Société Générale announced that its $8.5 billion share issue was massively oversubscribed. The French bank tendered the offer to bolster its capital after losses that arose from a huge rogue-trading scandal. SocGen will hope its new riches can dissuade other banks from trying to buy it, though the prospect of an auction may be precisely why investors wanted its shares.
A mortgage-bond fund affiliated with Carlyle Group, a private-equity firm, said it was close to collapse after its lenders moved to seize assets amid the fund's financial woes. The fund dealt only in mortgage-backed securities with top-notch credit-ratings, and not the subprime market, indicating how far the credit crisis has spread.
With credit markets paralyzed and enthusiasm for acquisitions dampened, Blackstone Group's quarterly revenue tumbled, to $345 million from $1.3 billion a year earlier.

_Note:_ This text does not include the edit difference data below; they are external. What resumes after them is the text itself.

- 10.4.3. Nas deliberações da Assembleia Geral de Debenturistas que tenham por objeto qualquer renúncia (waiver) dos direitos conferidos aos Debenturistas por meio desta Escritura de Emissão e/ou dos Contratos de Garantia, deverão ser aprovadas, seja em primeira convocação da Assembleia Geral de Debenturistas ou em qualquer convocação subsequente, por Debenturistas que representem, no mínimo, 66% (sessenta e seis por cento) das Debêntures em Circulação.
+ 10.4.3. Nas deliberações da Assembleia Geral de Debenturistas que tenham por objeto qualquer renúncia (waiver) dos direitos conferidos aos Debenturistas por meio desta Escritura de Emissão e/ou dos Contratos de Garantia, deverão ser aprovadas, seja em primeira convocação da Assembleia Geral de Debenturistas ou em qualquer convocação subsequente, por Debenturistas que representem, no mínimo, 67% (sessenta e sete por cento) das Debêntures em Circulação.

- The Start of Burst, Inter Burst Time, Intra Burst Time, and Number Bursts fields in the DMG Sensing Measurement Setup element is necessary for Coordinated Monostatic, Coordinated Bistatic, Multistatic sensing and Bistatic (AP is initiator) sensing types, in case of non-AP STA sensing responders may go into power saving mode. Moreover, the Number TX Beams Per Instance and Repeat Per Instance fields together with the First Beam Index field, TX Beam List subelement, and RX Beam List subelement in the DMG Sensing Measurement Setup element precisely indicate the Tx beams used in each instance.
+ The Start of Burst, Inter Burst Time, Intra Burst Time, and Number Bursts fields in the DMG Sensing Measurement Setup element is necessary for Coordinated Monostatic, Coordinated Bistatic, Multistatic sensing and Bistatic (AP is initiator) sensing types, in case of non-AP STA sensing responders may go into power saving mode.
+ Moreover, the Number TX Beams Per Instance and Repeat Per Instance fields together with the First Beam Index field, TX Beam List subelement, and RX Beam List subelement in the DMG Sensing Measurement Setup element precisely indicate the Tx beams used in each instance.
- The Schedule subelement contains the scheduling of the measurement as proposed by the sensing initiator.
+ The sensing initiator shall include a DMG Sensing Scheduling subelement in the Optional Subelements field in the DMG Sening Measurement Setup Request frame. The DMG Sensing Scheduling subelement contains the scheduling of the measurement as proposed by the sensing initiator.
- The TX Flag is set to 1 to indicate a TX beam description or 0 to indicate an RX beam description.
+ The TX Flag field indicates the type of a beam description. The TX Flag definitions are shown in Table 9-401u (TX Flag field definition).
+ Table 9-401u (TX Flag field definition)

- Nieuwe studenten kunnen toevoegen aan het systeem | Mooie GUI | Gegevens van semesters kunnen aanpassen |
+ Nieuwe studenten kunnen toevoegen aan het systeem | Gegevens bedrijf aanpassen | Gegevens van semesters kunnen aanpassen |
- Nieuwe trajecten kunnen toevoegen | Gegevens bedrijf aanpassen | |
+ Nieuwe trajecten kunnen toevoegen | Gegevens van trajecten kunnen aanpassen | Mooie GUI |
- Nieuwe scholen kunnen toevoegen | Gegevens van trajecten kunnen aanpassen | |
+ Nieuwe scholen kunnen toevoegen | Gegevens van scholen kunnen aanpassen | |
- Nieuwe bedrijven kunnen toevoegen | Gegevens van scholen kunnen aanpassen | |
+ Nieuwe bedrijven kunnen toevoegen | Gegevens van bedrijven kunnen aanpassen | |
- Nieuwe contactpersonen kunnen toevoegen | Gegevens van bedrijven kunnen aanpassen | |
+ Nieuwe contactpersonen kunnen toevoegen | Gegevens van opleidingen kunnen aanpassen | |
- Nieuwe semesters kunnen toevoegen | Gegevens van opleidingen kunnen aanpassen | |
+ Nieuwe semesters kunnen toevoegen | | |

The buyout firm's share price has fallen by half since its initial public offering last June.
Boeing lodged a complaint against the U.S. Air Force decision to award a $35 billion contract for new flying tankers to a joint project from Northrop Grumman and Airbus parent EADS. Boeing argues that its tanker is less risky and costly than its rival's and that the Air Force's evaluation process was flawed.
Some American politicians are angry that EADS, a European company, should be given a slice of such a big defense deal.
Meanwhile, EADS reported its first annual net loss in five years -- $588 million -- on the back of production delays at Airbus, its largest subsidiary.